Change detection outputs:
--- START ---

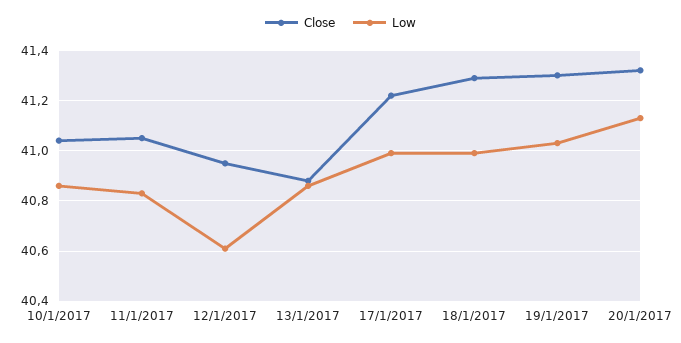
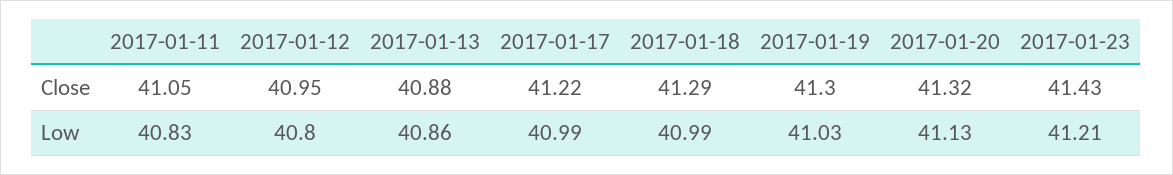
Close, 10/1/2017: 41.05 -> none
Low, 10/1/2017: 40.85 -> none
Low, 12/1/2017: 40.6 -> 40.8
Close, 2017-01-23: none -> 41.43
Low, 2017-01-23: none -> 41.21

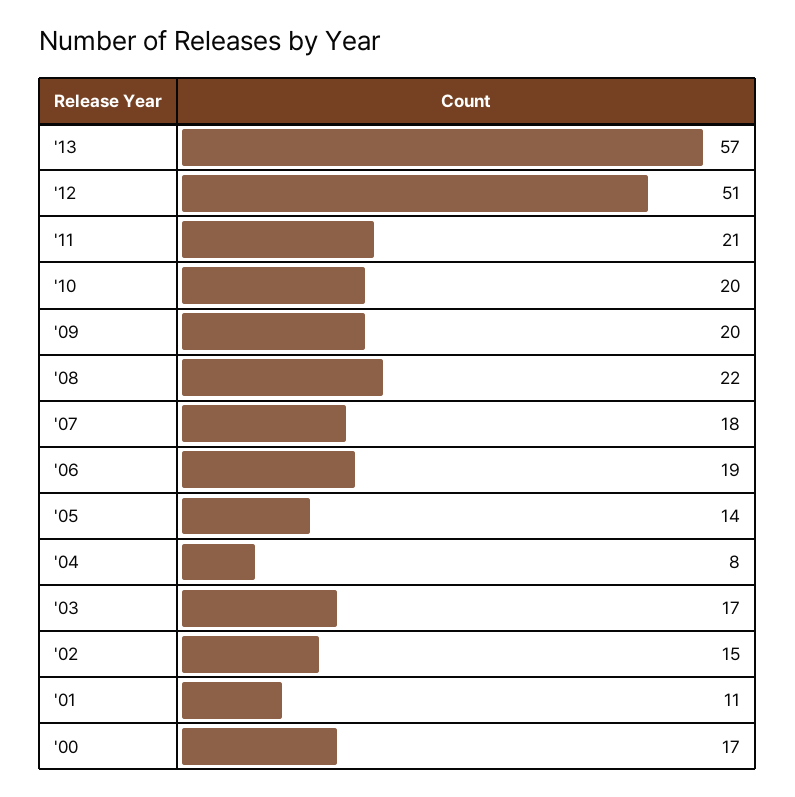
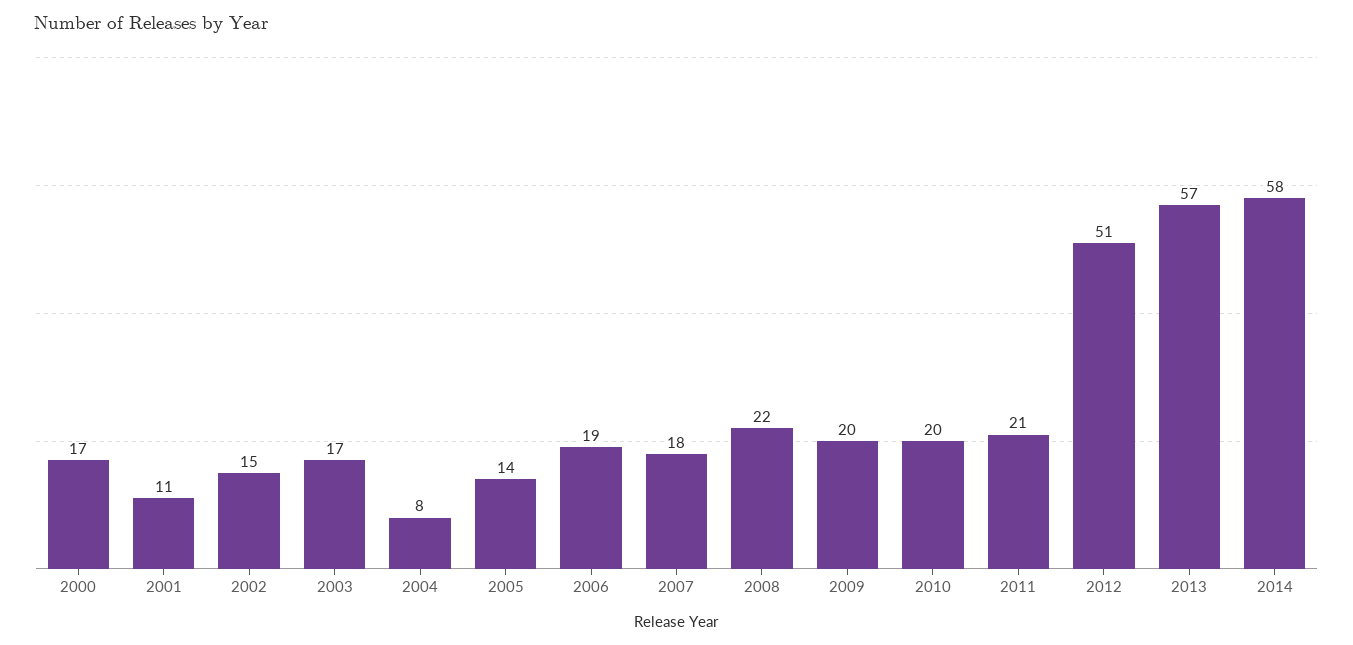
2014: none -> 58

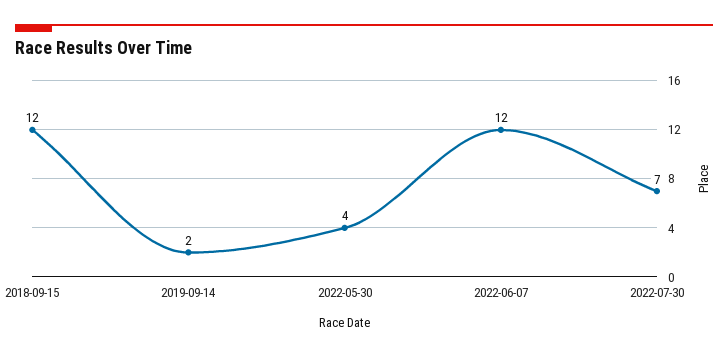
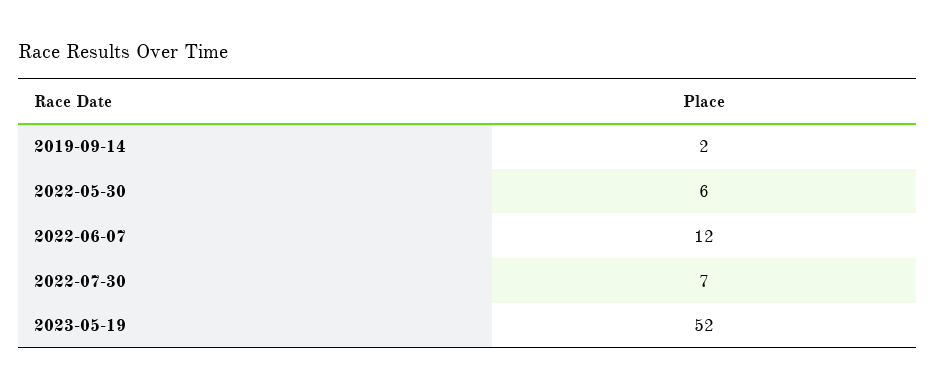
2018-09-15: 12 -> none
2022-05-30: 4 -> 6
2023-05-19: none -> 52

--- END ---

Your task is to retype all the entries exactly and leave out any pictures.

_Output of the task_.
Close, 10/1/2017: 41.05 -> none
Low, 10/1/2017: 40.85 -> none
Low, 12/1/2017: 40.6 -> 40.8
Close, 2017-01-23: none -> 41.43
Low, 2017-01-23: none -> 41.21

2014: none -> 58

2018-09-15: 12 -> none
2022-05-30: 4 -> 6
2023-05-19: none -> 52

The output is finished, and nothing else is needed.